Pertama, faktor siklus IPO. Sering kali, saham-saham yang baru melantai di bursa mengalami lonjakan harga yang tidak wajar karena adanya "hype" atau pembicaraan yang masif di media sosial dan komunitas investor. Ketika antusiasme tersebut mulai mencapai puncaknya, investor awal yang mendapatkan harga murah cenderung melakukan aksi ambil untung secara serentak. Ketika jumlah penjual jauh lebih banyak daripada pembeli, harga akan terjun bebas secara otomatis.
Kedua, adanya kekhawatiran terhadap fundamental perusahaan. Setelah euforia IPO mereda, mata investor akan mulai beralih pada kinerja keuangan yang nyata. Jika perusahaan yang baru IPO tersebut tidak mampu menunjukkan pertumbuhan kinerja yang sesuai dengan proyeksi awal saat masa penawaran, maka investor akan segera kehilangan kepercayaan. Hal ini sering kali memicu aksi jual karena investor menilai valuasi saham sudah terlalu mahal dibandingkan dengan nilai fundamental aslinya.
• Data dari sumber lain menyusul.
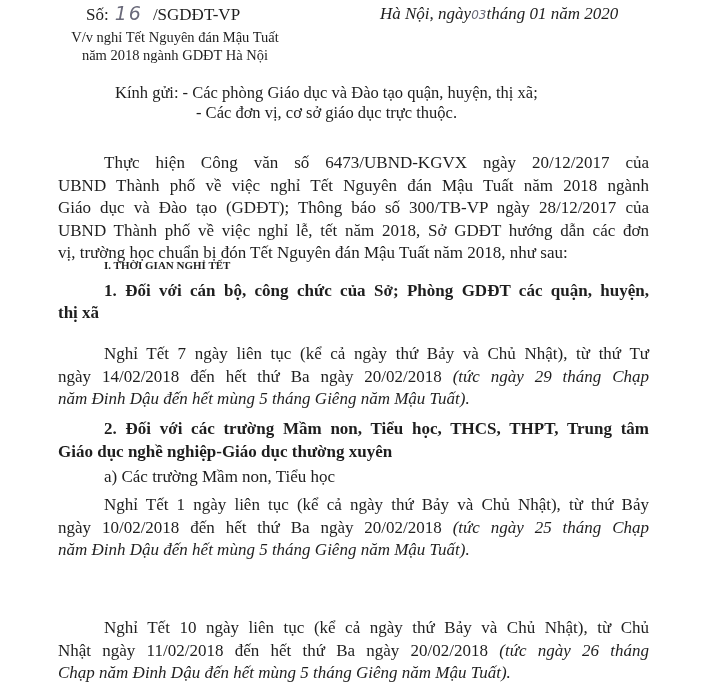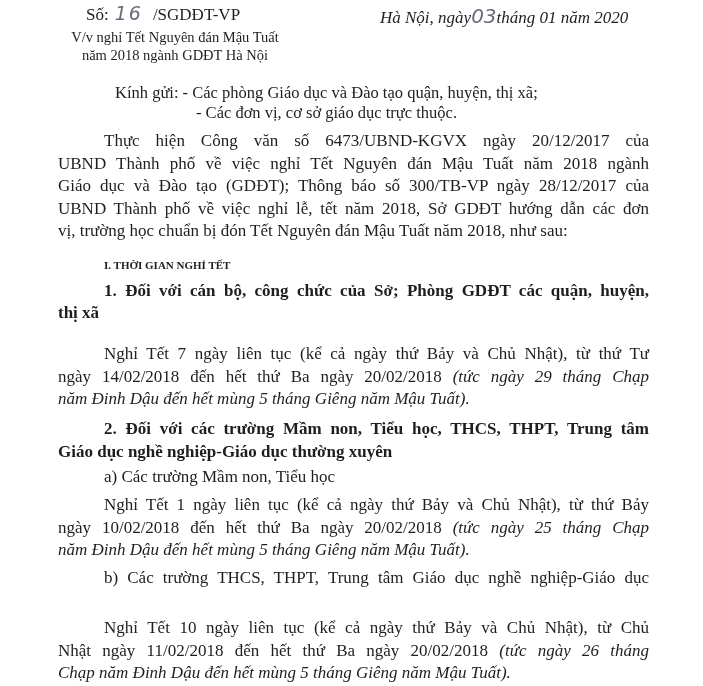"03" .hdr-date .hand { font-size: 20px -> 12px }
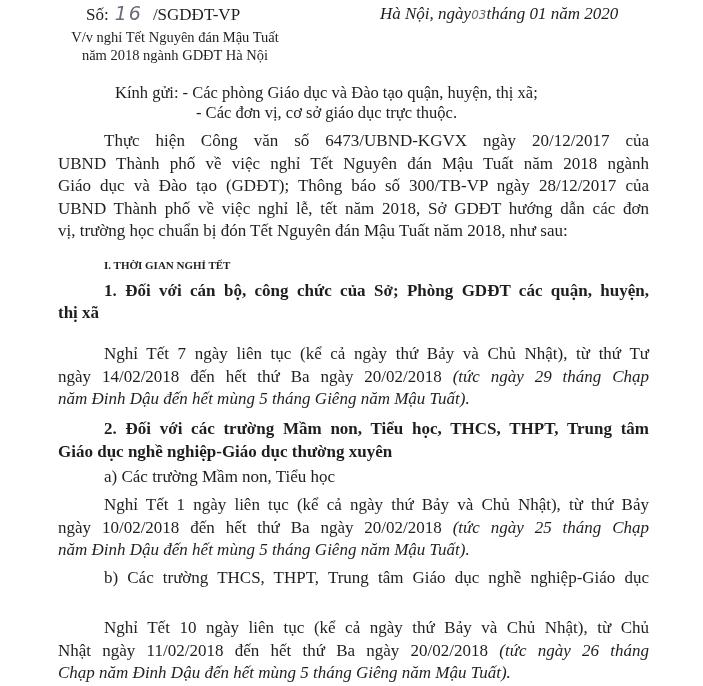"Thực hiện Công văn số" div.body-block { top: 130px -> 152px }
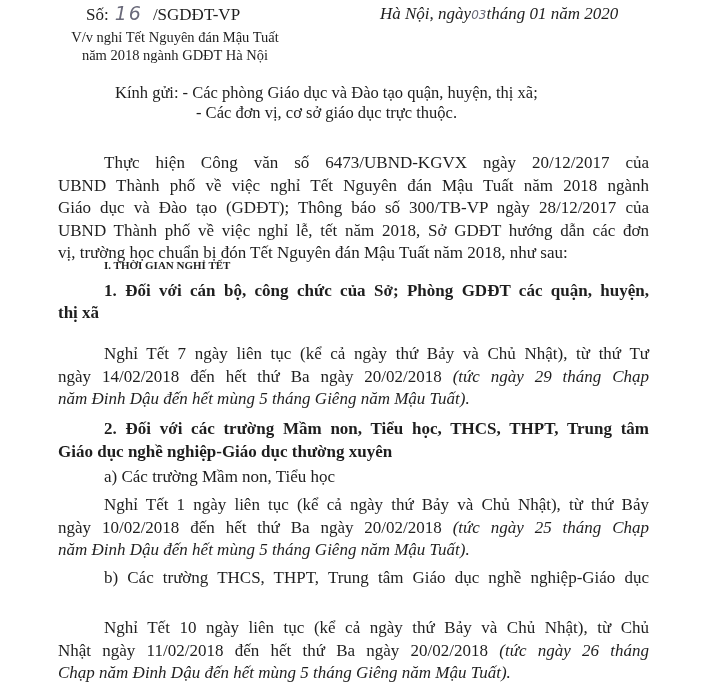"b) Các trường THCS, THPT," span.line { html: <span>b) Các trường THCS, THPT, Trung tâm Giáo dục nghề nghiệp-Giáo dục</span> -> none }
Aksi Profit Taking: Investor yang sudah mendapatkan keuntungan signifikan sejak harga IPO cenderung segera merealisasikan keuntungan mereka.
Sentimen Pasar Global dan Domestik: Kondisi ekonomi makro yang tidak menentu dapat membuat investor lebih berhati-hati dan cenderung memilih untuk memegang aset yang lebih aman (safe haven).
Ketidakpastian Kinerja Keuangan: Investor mulai mempertanyakan keberlanjutan bisnis perusahaan setelah modal dari IPO digunakan.
Tekanan Likuiditas: Adanya kebutuhan dana mendesak dari investor besar yang memaksa mereka menjual aset yang sedang mereka miliki.
Pentingnya Analisis Fundamental di Tengah Volatilitas
Kejadian yang menimpa JELI dan BACH menjadi pelajaran berharga bagi seluruh pelaku pasar modal di Indonesia. Fenomena ini menegaskan bahwa mengandalkan "hype" atau sekadar mengikuti tren tanpa didasari oleh analisis yang mendalam adalah strategi yang sangat berisiko tinggi.
Mengenali Risiko Investasi pada Saham IPO
Investasi pada saham yang baru IPO memiliki profil risiko yang unik. Di satu sisi, potensi keuntungan (capital gain) sangat besar karena adanya potensi lonjakan harga yang drastis. Namun di sisi lain, volatilitasnya juga sangat luar biasa. Tanpa riwayat harga yang panjang di bursa, investor sering kali kesulitan menentukan harga wajar dari sebuah saham baru. Oleh karena itu, sangat disarankan bagi investor untuk tidak terjebak dalam FOMO (Fear of Missing Out) atau ketakutan akan ketinggalan momen.